↓

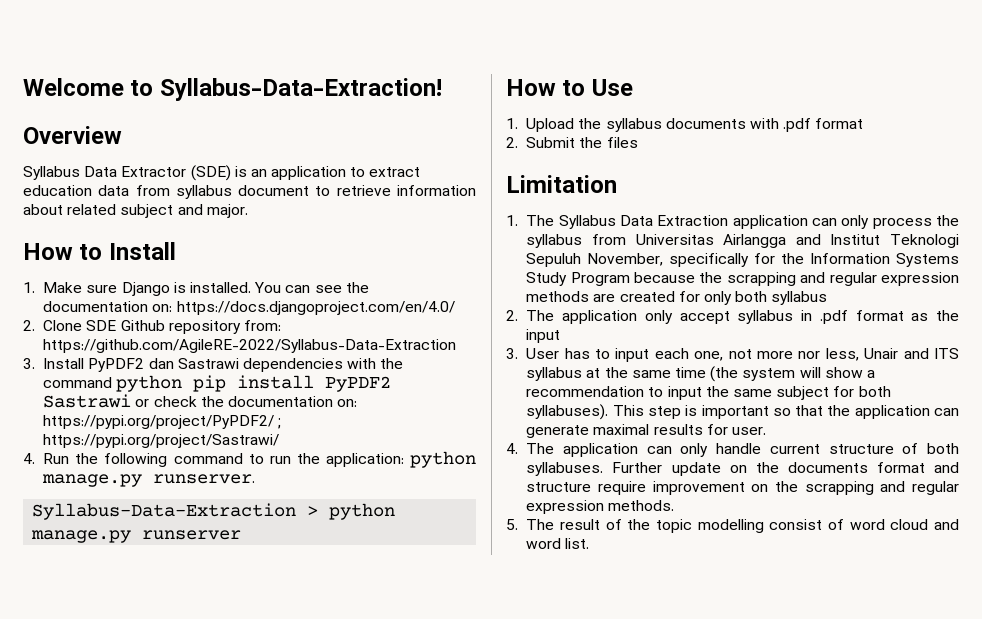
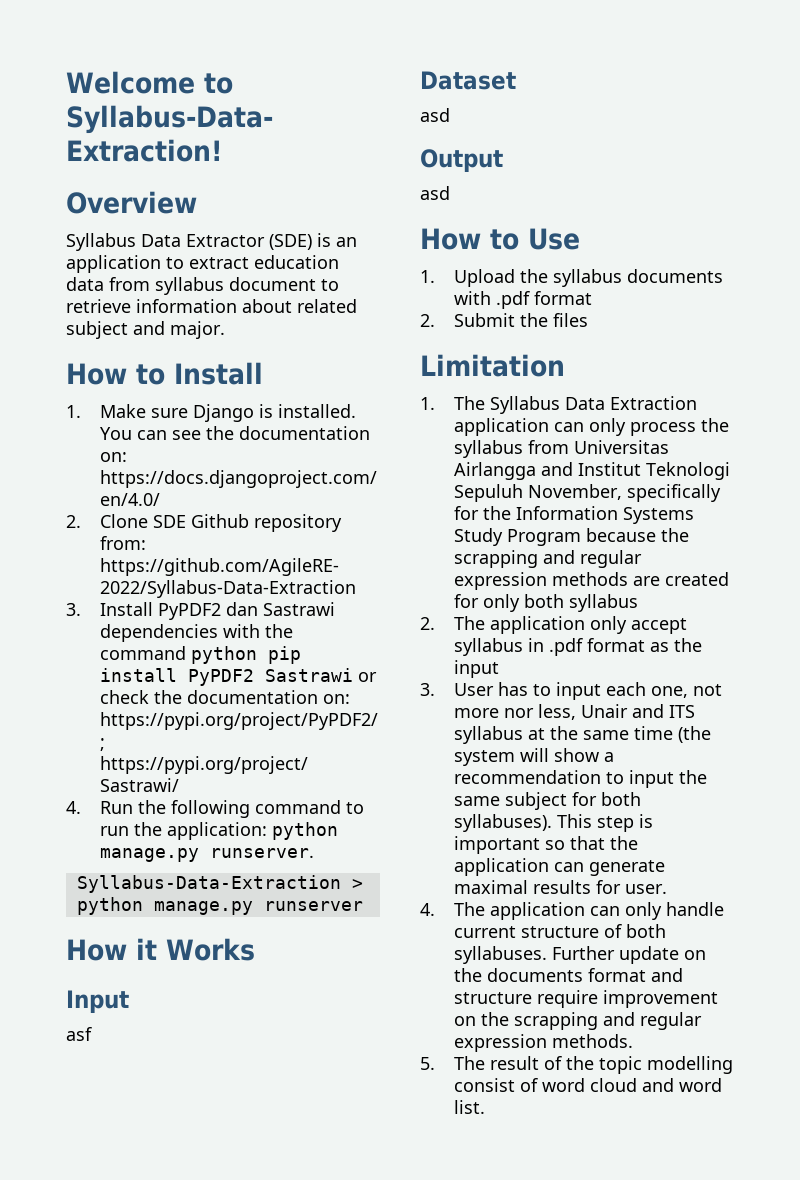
(242, 535) none -> [66,938,255,961] [66,990,129,1013] [66,1027,92,1041] [420,71,516,90] [420,108,450,122] [420,149,503,172] [420,186,450,200] // How it Works // Input // asf // Dataset // asd // Output // asd

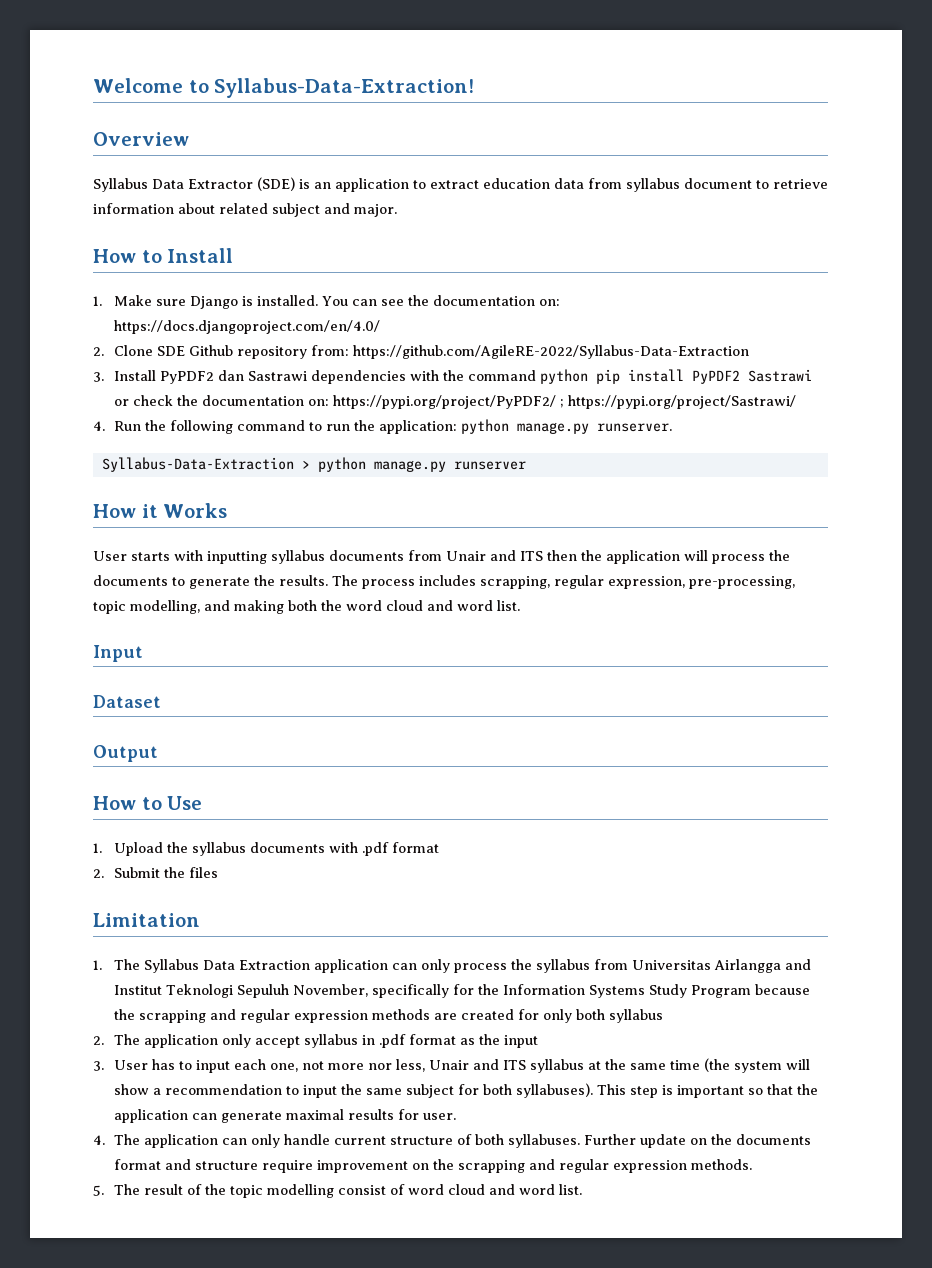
(255, 949) none -> [93,550,790,564] [93,575,795,589] [93,600,520,614] // User starts with inputting syllabus documents from Unair and ITS then the application will process the documents to generate the results. The process includes scrapping, regular expression, pre-processing, topic modelling, and making both the word cloud and word list.
[66,1027,92,1041] // asf -> (143, 653) none
[420,108,450,122] // asd -> (161, 701) none
[420,186,450,200] // asd -> (158, 753) none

↑

**WORK INSTRUCTIONS:**
The answer must contain only the lines from the one with "[420,108,450,122] // asd -> (161, 701) none" to the end of the entries above, each written out exactly.

**RESULT:**
[420,108,450,122] // asd -> (161, 701) none
[420,186,450,200] // asd -> (158, 753) none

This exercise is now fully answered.